My Wife Is Not A Loner
Due to a tech glitch we weren’t able to link to Mike’s weekly Wisconsin State Journal “Roughneck Grace” column as we do most Mondays, so here it is. Mike’s previous columns are available in the books “From the Top” (on sale for $9.99) and “Roughneck Grace.”
A LONER JOINS THE CROWD
I am an inveterate loner and pretty much have been since day one. Raised in a large family, I was born into two great privileges—love and stability—but the very size of the operation meant I was regularly left to my own devices. I spent long solo hours in the woods and ditches, driving tractor, and reading stacks and stacks of books up in my bedroom or out on the porch. I came to love solitude, whether I was truly alone, or simply alone in my head even in the midst of the day’s happy tumult.
Yesterday we had a gathering at our farmhouse, an informal group of friends and relatives who arrived less by invitation than coincidence. I had been on the road for most of the previous two weeks and had come home in the wee hours and thus arose perhaps a tad after the roosters and in fact well after the guests had arrived. Some were out walking, some were picking tomatoes, others were chopping apples gathered from beneath our big tree.

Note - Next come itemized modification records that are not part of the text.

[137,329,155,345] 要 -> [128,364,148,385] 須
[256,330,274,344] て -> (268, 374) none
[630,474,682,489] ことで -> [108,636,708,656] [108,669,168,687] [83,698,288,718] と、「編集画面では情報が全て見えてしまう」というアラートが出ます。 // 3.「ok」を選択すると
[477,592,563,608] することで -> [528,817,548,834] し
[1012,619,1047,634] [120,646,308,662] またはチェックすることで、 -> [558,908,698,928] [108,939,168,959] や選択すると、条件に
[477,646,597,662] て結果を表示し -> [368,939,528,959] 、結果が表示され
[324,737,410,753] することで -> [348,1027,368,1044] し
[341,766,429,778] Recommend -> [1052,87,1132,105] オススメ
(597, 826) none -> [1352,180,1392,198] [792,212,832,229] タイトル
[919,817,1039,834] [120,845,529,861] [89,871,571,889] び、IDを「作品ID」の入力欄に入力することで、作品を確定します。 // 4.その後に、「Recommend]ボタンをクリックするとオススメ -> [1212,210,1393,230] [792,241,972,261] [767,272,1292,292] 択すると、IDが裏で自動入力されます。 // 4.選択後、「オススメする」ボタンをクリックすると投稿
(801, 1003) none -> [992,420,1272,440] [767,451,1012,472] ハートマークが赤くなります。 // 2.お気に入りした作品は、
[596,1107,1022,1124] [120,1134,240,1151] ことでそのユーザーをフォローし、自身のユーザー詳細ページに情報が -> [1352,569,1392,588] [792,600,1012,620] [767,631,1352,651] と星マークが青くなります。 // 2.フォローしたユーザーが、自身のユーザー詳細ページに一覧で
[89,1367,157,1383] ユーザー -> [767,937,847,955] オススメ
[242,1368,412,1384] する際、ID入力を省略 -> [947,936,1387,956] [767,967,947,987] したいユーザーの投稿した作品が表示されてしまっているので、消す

Eventually—as with all the best get-togethers—everyone wound up in the kitchen. There were three or four conversations criss-crossing the countertop as the meal came together. After the team prep, we moved to the dining room table and ate lasagna layered with tomatoes that only a few hours ago had lain whole in the sun. Meanwhile the scent of apple crisp drifted from the oven.
My wife is not a loner. Her heart is full when the house is full. I forget that sometimes, much to my discredit. In fact when we were dating, I often arrived to find her house filled with friends gathered for a meal. When I close my eyes and recall those moments what I see is her smile.
So much time has passed since then. So many chapters. So many days apart. And so many days together but quiet. And now this morning our kitchen filled with food and friends and noise and her smiling again.
At one point under the guise of fetching coffee beans I stepped out of the house and snuck up to my little workroom above the garage, where I sat in my old green chair for five minutes just to feel the silence. I was not unhappy, I was not hiding, I wasn’t escaping anyone, I simply love the feel of solitude. Shortly thereafter, bag of coffee beans in hand, I returned to the house and its friendly noise.
As the coffee brewed, I looked around the kitchen. The conversation was once again running two or three separate threads. But the vibe was still united, and my wife was still smiling, and it occurred to me that my heart was feeling good in this mix, and we can too easily overdo our own mythology. I am indeed content when I am alone, be it by census or in mind. But it is possible to go stale in our own silence, and there is refreshment and joy to be had of sharing what’s left of the garden and the windfalls and the words of others, and sometimes the self-declared loner is revivified by joining the crowd.